## WHAT IS REQUIRED
Given the material below, output exactly the lines from the line with "[416,360,568,375] helpers/http_client ->" to the line with "[416,1142,504,1153] nats_runner ->", both ends included, and no other lines.

## MATERIAL TO PROCESS
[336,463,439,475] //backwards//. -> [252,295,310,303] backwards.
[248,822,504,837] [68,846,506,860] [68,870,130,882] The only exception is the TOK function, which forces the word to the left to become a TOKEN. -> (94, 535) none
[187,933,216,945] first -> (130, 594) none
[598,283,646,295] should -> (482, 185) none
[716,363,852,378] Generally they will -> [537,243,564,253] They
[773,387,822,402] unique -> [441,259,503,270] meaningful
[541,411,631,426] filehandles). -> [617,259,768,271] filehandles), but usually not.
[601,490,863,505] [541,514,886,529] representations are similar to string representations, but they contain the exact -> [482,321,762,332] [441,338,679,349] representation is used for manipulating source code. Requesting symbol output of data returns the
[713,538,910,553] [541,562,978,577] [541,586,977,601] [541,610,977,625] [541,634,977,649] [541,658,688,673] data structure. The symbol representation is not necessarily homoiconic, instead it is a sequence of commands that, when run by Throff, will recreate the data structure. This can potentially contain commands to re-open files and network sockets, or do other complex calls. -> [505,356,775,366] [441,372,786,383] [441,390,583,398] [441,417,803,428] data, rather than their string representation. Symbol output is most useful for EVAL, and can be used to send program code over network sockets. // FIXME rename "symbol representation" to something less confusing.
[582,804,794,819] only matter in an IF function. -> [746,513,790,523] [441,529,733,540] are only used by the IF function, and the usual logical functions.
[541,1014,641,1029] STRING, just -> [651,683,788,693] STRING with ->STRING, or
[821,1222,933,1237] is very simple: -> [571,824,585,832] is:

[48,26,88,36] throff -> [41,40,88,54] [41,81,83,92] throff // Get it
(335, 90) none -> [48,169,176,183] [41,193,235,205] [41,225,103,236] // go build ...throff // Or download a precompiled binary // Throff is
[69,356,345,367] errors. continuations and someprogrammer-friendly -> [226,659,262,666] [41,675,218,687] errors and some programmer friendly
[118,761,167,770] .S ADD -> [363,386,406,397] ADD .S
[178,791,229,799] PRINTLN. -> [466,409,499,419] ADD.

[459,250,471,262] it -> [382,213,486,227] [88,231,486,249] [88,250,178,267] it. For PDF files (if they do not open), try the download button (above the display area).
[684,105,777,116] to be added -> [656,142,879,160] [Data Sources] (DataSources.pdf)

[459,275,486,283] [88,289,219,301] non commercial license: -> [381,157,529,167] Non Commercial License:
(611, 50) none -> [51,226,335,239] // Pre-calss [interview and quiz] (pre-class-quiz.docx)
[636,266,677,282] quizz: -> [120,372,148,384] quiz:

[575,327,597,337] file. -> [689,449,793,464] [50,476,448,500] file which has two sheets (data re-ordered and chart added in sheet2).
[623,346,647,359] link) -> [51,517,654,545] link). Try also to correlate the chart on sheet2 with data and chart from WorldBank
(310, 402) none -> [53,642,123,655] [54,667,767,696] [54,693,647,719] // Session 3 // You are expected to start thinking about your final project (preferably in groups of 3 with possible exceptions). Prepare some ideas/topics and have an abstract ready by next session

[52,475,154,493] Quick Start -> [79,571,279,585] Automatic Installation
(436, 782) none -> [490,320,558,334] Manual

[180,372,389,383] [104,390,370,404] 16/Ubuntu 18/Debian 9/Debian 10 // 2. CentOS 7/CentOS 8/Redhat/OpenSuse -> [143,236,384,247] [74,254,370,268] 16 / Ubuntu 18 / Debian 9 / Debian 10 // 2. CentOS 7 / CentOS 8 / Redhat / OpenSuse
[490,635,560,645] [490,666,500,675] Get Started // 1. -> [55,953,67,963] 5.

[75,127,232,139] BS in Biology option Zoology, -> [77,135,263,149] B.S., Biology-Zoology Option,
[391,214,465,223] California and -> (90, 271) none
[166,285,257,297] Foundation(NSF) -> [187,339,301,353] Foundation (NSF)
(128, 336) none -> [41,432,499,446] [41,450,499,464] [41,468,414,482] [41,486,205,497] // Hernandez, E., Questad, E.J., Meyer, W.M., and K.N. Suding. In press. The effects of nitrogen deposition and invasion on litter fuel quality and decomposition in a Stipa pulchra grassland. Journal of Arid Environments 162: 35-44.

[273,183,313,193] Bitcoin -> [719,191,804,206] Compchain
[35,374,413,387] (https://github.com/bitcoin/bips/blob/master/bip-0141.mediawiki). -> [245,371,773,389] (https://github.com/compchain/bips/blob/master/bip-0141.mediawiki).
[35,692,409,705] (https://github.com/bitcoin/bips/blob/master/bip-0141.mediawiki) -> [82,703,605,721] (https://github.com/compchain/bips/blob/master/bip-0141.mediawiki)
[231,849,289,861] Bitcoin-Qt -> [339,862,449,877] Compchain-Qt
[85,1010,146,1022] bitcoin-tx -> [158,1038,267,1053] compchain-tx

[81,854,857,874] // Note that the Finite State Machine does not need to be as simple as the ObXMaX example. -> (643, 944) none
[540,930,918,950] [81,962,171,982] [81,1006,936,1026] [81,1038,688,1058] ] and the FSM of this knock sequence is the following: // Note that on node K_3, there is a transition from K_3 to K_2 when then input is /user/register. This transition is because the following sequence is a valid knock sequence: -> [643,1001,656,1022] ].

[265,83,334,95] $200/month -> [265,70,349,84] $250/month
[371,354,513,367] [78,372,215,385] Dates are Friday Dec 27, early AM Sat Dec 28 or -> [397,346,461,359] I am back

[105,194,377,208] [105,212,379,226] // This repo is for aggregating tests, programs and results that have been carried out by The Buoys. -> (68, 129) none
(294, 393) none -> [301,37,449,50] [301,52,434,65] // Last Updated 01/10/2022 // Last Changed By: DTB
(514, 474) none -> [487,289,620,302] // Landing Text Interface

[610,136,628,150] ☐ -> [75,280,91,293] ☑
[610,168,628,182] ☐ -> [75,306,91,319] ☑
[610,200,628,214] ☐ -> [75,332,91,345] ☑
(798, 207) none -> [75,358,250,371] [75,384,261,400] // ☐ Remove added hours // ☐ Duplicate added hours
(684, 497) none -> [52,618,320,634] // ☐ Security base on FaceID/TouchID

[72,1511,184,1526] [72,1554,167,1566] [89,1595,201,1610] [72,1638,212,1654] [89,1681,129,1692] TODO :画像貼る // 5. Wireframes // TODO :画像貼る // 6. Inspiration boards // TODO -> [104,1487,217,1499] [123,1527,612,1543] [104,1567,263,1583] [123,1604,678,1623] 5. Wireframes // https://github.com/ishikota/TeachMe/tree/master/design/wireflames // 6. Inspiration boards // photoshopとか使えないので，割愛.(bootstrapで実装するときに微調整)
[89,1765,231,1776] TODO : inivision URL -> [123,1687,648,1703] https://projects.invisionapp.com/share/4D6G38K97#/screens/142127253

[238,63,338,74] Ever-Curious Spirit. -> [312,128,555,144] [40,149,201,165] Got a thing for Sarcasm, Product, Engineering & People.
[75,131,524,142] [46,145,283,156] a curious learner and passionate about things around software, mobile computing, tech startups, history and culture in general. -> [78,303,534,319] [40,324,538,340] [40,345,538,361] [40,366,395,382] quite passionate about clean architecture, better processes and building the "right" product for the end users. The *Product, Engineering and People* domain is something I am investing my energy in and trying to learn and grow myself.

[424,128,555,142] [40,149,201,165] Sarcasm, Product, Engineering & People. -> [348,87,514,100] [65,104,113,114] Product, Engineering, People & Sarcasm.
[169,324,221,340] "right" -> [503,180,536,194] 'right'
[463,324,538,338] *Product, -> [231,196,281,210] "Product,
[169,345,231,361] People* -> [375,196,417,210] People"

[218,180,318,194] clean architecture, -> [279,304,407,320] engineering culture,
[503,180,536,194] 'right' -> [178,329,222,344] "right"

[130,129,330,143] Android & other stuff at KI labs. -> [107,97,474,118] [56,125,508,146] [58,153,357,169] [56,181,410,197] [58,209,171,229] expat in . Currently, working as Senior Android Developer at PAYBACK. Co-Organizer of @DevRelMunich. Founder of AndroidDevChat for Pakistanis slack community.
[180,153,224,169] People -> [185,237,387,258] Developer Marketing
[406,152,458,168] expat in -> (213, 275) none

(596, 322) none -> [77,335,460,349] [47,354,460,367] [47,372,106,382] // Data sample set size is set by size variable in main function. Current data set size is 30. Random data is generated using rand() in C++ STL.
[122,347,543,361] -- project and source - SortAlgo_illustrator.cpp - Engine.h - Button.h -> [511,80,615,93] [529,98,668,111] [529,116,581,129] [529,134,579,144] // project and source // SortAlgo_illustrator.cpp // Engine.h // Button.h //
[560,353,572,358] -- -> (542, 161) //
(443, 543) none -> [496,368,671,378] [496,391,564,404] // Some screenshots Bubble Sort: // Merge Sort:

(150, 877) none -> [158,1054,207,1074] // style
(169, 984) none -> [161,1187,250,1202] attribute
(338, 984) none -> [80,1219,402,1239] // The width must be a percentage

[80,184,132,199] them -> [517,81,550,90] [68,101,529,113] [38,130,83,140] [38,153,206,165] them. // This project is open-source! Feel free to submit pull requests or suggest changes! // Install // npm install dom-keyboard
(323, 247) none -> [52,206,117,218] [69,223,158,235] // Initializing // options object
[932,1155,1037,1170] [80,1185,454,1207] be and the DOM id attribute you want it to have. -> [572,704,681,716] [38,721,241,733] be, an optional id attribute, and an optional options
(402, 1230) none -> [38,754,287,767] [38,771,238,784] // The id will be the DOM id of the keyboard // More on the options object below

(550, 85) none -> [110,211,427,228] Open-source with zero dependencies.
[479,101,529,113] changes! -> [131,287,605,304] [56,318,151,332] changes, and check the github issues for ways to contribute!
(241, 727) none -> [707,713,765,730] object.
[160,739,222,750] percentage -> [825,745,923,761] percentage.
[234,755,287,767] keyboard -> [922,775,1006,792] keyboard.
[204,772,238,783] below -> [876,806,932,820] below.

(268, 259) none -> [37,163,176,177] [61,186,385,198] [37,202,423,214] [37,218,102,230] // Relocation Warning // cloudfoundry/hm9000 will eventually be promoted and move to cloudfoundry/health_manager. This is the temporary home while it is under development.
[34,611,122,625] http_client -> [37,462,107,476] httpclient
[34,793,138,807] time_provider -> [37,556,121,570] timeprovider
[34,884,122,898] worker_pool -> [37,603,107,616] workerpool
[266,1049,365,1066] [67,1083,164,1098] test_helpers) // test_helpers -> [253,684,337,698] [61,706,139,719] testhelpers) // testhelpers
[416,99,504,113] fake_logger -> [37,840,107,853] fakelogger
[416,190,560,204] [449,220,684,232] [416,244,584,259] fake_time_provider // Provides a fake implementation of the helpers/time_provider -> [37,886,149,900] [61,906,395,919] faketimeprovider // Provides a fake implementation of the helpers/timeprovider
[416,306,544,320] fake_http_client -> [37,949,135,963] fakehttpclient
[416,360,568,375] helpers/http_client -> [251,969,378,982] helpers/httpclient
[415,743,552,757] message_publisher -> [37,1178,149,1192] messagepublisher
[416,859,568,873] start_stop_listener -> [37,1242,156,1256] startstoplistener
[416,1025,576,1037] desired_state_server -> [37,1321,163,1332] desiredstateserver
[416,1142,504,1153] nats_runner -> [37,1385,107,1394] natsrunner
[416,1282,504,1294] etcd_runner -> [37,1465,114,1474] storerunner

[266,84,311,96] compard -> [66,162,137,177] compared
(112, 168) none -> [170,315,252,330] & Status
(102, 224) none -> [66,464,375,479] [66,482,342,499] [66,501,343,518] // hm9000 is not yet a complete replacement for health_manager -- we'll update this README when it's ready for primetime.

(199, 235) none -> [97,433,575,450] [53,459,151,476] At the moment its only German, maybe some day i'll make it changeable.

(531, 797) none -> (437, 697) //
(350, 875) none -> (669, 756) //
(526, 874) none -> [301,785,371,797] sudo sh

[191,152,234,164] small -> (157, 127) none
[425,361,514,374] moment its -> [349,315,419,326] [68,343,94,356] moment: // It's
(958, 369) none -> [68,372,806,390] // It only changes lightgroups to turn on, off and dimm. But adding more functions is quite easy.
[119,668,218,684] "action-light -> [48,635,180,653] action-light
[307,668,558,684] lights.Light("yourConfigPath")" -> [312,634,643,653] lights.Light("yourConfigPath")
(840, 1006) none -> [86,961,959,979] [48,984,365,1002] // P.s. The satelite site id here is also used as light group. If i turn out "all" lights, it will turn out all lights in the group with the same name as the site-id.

## REPLY
[416,360,568,375] helpers/http_client -> [251,969,378,982] helpers/httpclient
[415,743,552,757] message_publisher -> [37,1178,149,1192] messagepublisher
[416,859,568,873] start_stop_listener -> [37,1242,156,1256] startstoplistener
[416,1025,576,1037] desired_state_server -> [37,1321,163,1332] desiredstateserver
[416,1142,504,1153] nats_runner -> [37,1385,107,1394] natsrunner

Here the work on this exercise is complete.